I felt like a backseat passenger trying to get a grip on the steering wheel. “Whatever it was,” I said, “she baited the trap, bade me good night—”
“With a kiss,” Doll reminded me.
“With a kiss,” I agreed, “and then you scooted past the doorman and disappeared into the building.”
“It was probably Eddie,” Harlan Nugent murmured to his wife. “That incompetent.”
“Maybe you went upstairs and banged on Luke’s door some more,” I went on. “Maybe you stationed yourself where you could keep an eye on the lobby to see if I took the bait. Eventually you gave up and went home, which is what I’d already done. I slept off a larger intake of scotch than is my custom, went downtown to open up the store, and the next thing I knew I was under arrest.”
“It was a legitimate collar,” Ray Kirschmann said. “The phone call you made, your priors—”
“I’m not complaining,” I said. “It was a shock, that’s all. I spent Friday night in a cell, and Saturday night all I wanted to do was sleep in my own bed. But I got a late-night phone call from you, Doll. You had a brand-new collection of lies to tell me, and this time you knew just what you wanted me to do. Luke was your boyfriend, you said, and you broke up with him and threw his keys in his face, and you just knew he’d retaliated by stealing your good friend Marty’s baseball cards. And all I had to do was open Luke’s door for you and we could return Marty’s baseball cards and clear my name.”
“Hang on a sec,” Ray said. “She took the cards an’ now she wants to give ’em back?”
“I have a feeling the program would have changed again once she got her hands on the cards,” I said, “but it made a good story for the time being. I knew something was fishy, but I figured I’d play out the string and see where it led. One of the first things it did was catch you in a lie, Doll. You’d said you couldn’t call me earlier because you didn’t know the name of the store or where it was located.

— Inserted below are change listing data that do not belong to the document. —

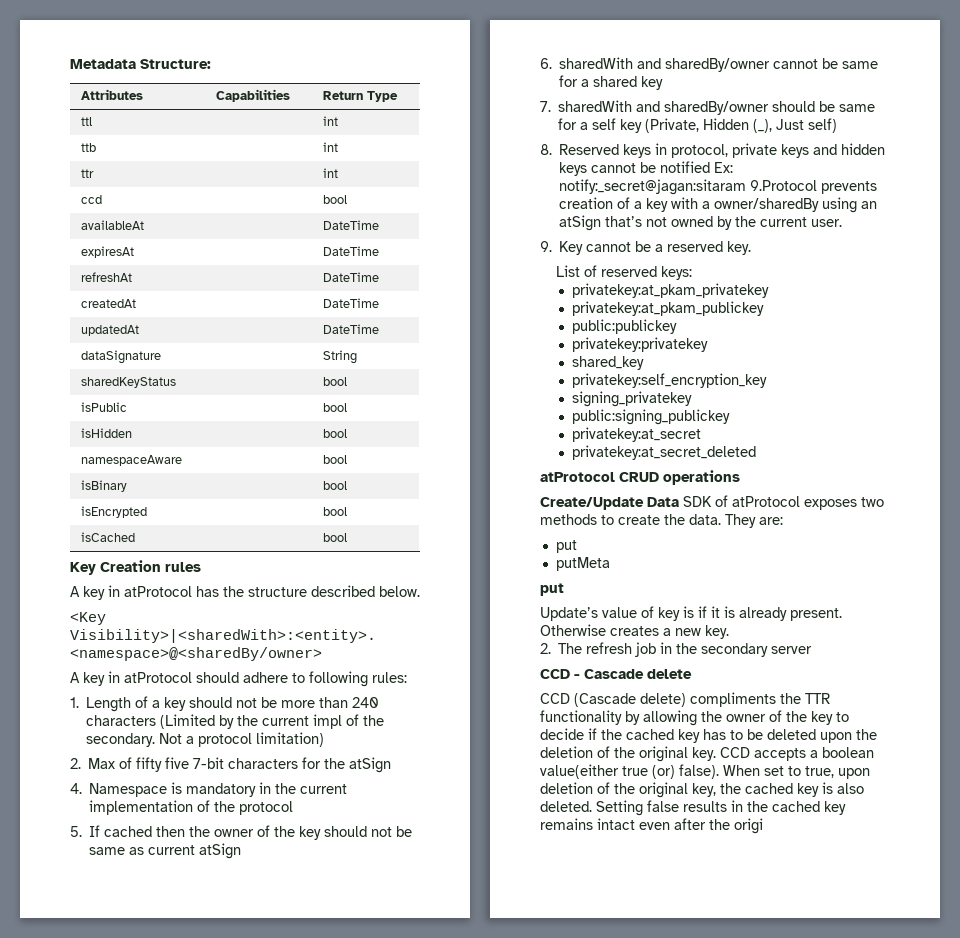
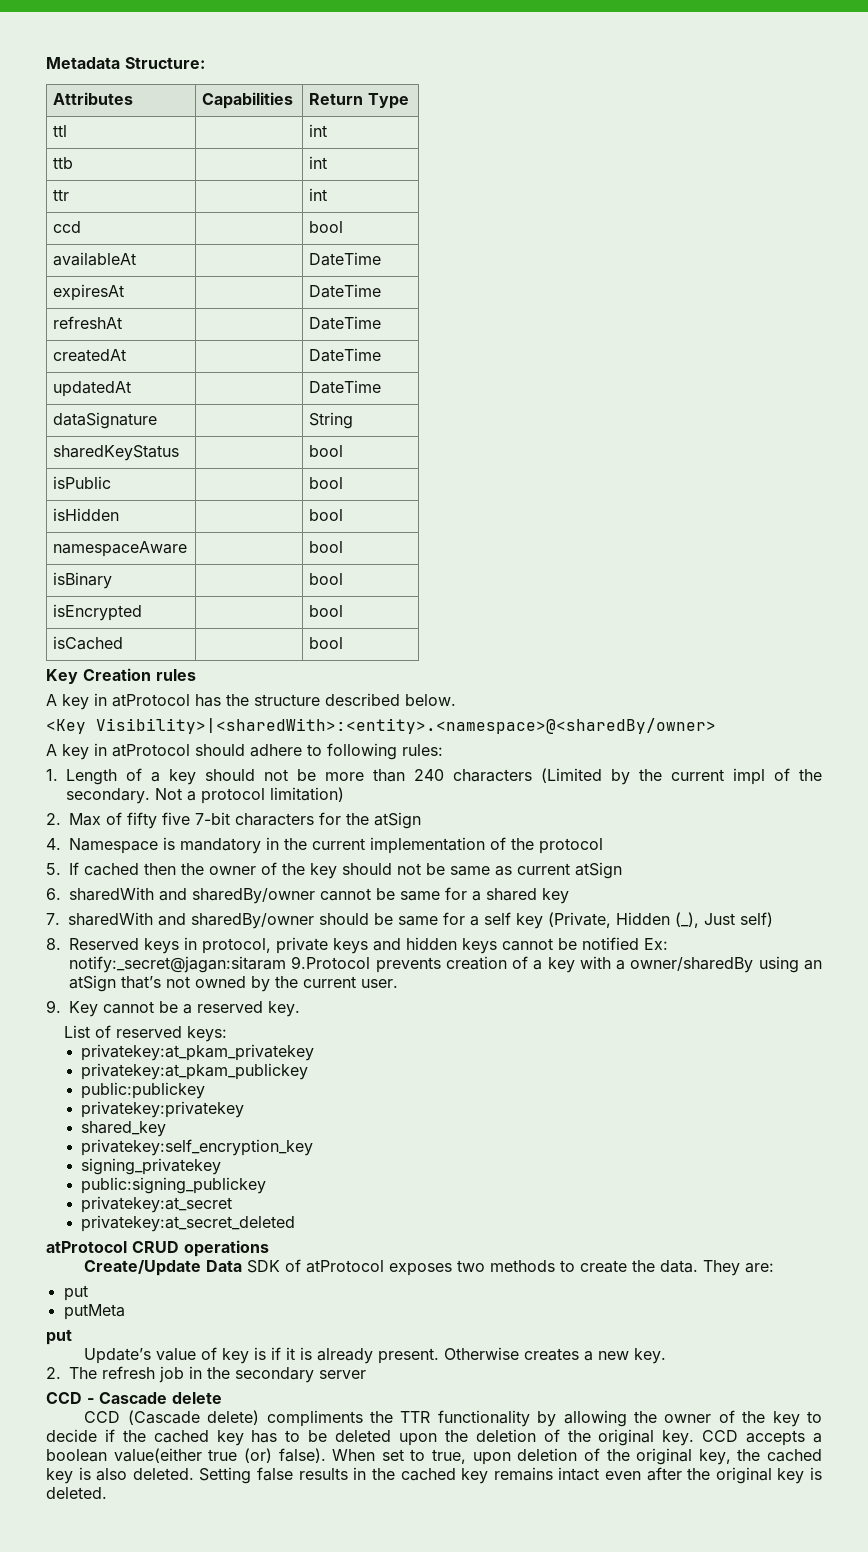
- Setting false results in the cached key remains intact even after the origi
+ Setting false results in the cached key remains intact even after the original key is deleted.

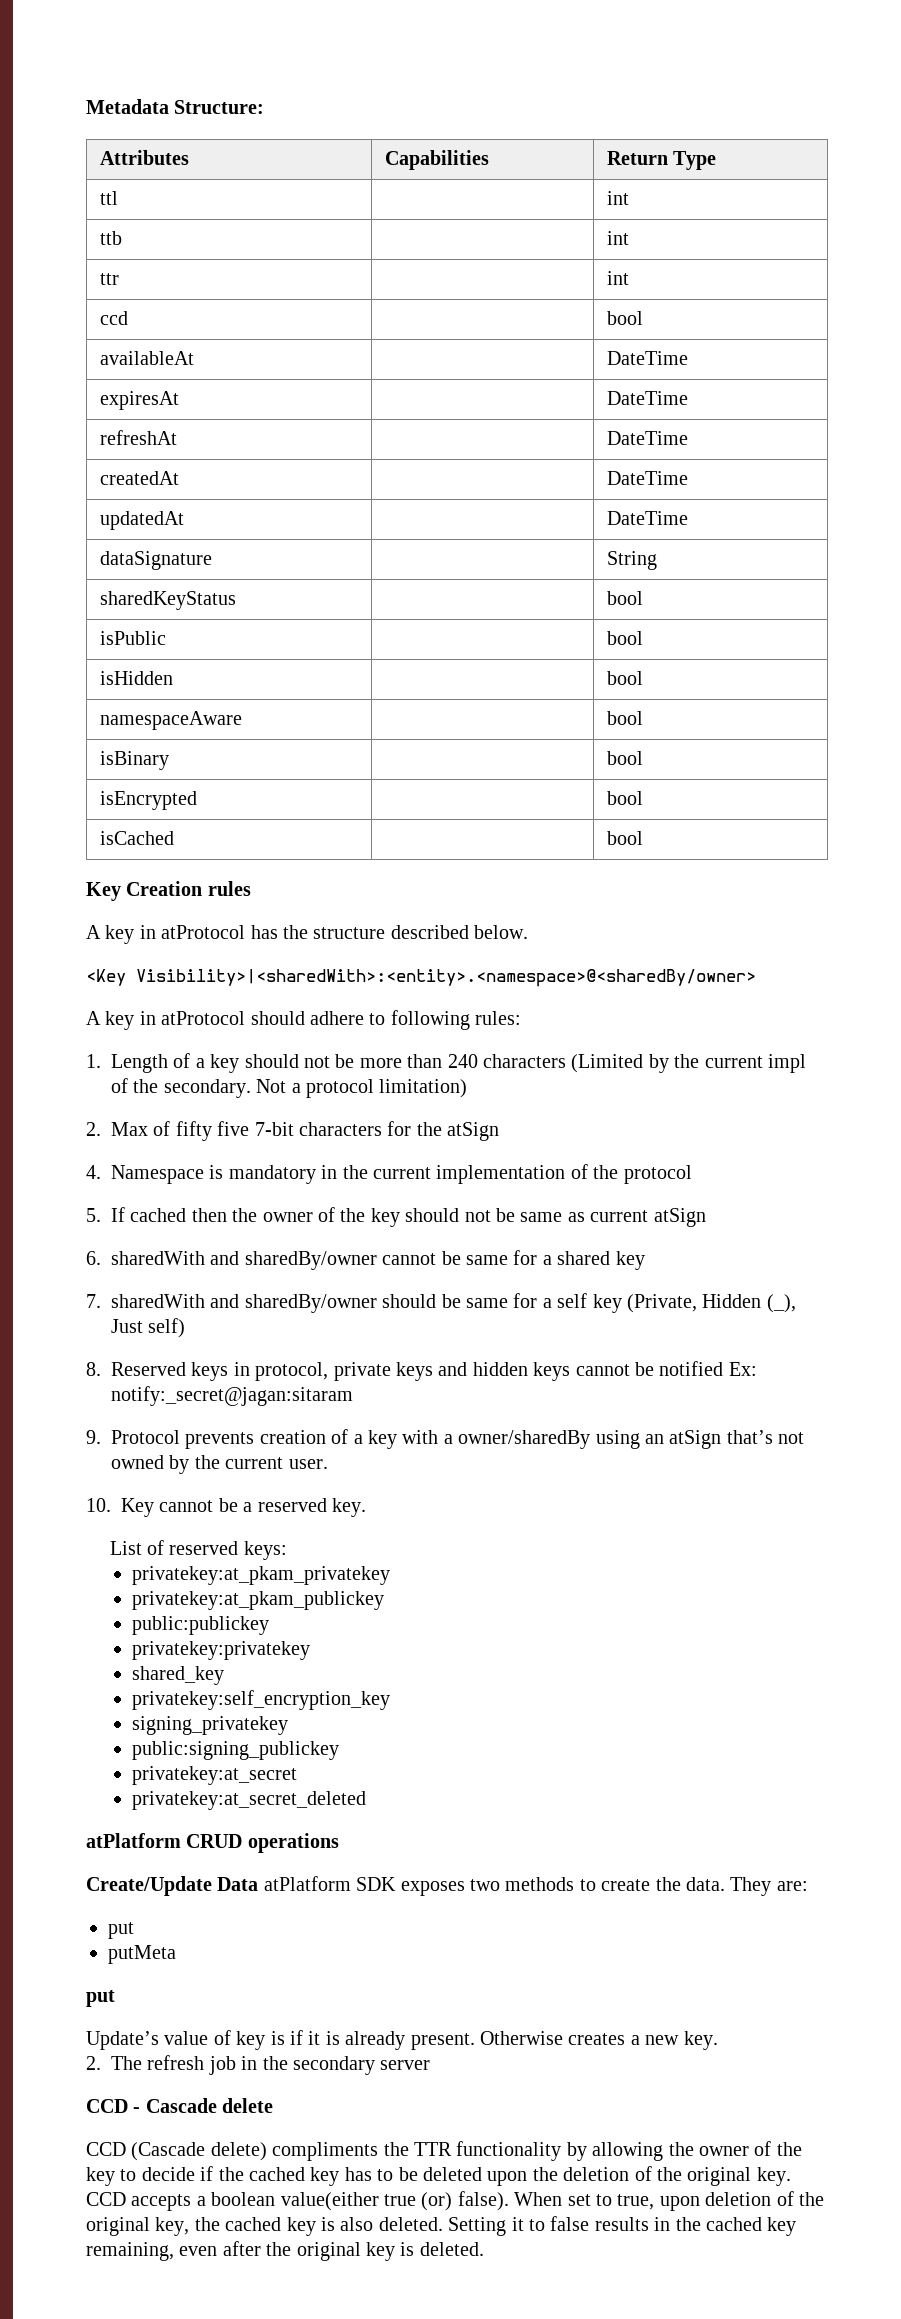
- 8. Reserved keys in protocol, private keys and hidden keys cannot be notified Ex: notify:_secret@jagan:sitaram 9.Protocol prevents creation of a key with a owner/sharedBy using an atSign that’s not owned by the current user.
+ 8. Reserved keys in protocol, private keys and hidden keys cannot be notified Ex: notify:_secret@jagan:sitaram
+ 9. Protocol prevents creation of a key with a owner/sharedBy using an atSign that’s not owned by the current user.
- 9. Key cannot be a reserved key.
+ 10. Key cannot be a reserved key.
- atProtocol CRUD operations
+ atPlatform CRUD operations
- Create/Update Data SDK of atProtocol exposes two methods to create the data.
+ Create/Update Data atPlatform SDK exposes two methods to create the data.
- Setting false results in the cached key remains intact even after the original key is deleted.
+ Setting it to false results in the cached key remaining, even after the original key is deleted.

So when we split up Saturday night I said I’d meet you the following afternoon at the bookshop, and you said fine. You didn’t have to ask where it was or how to find it.”
“You had told me earlier.”
“Nope. You already knew. And you were there in plenty of time, and we came uptown and I opened Luke’s door.”
“Breaking and entering,” Ray intoned.
“I’ll cop to entering,” I said, “but we didn’t break anything. Didn’t find much of anything, either. Some pills, and what looked like marijuana. A couple of dollars in a jelly jar.”
“We found the drugs when we searched the place,” Ray said, “but I don’t remember no cash in no jam jar.”
“Gee,” I said, “I wonder what could have happened to it. Oh, and there was one other thing. We found a baseball card. ‘A Stand-up Triple!’ it was called, and it showed Ted Williams with his hands on his hips.”
“From the mustard set,” Borden Stoppelgard said. “That was one of Marty’s cards, all right. It’s a great picture of Williams, too.”
“If you like that sort of thing,” I said. “Much of its charm was lost on Doll and me. The message I got from it was that the cards had been there and now they were gone. Doll already knew they’d been there, and now she knew that Luke must have forced the lock on the briefcase. Then he’d started to transfer the cards to a backpack, and then he’d evidently changed his mind, but the one card he overlooked in a compartment of the backpack made it clear what he’d done. So that meant he was making a move on his own, and either he’d sold the cards already or he was in the process of doing so, and either way Doll could kiss the money goodbye, at least until Luke turned up again and she got another shot at him.”
“But that wasn’t going to happen,” Carolyn said helpfully, “because Luke was dead in the bathroom.”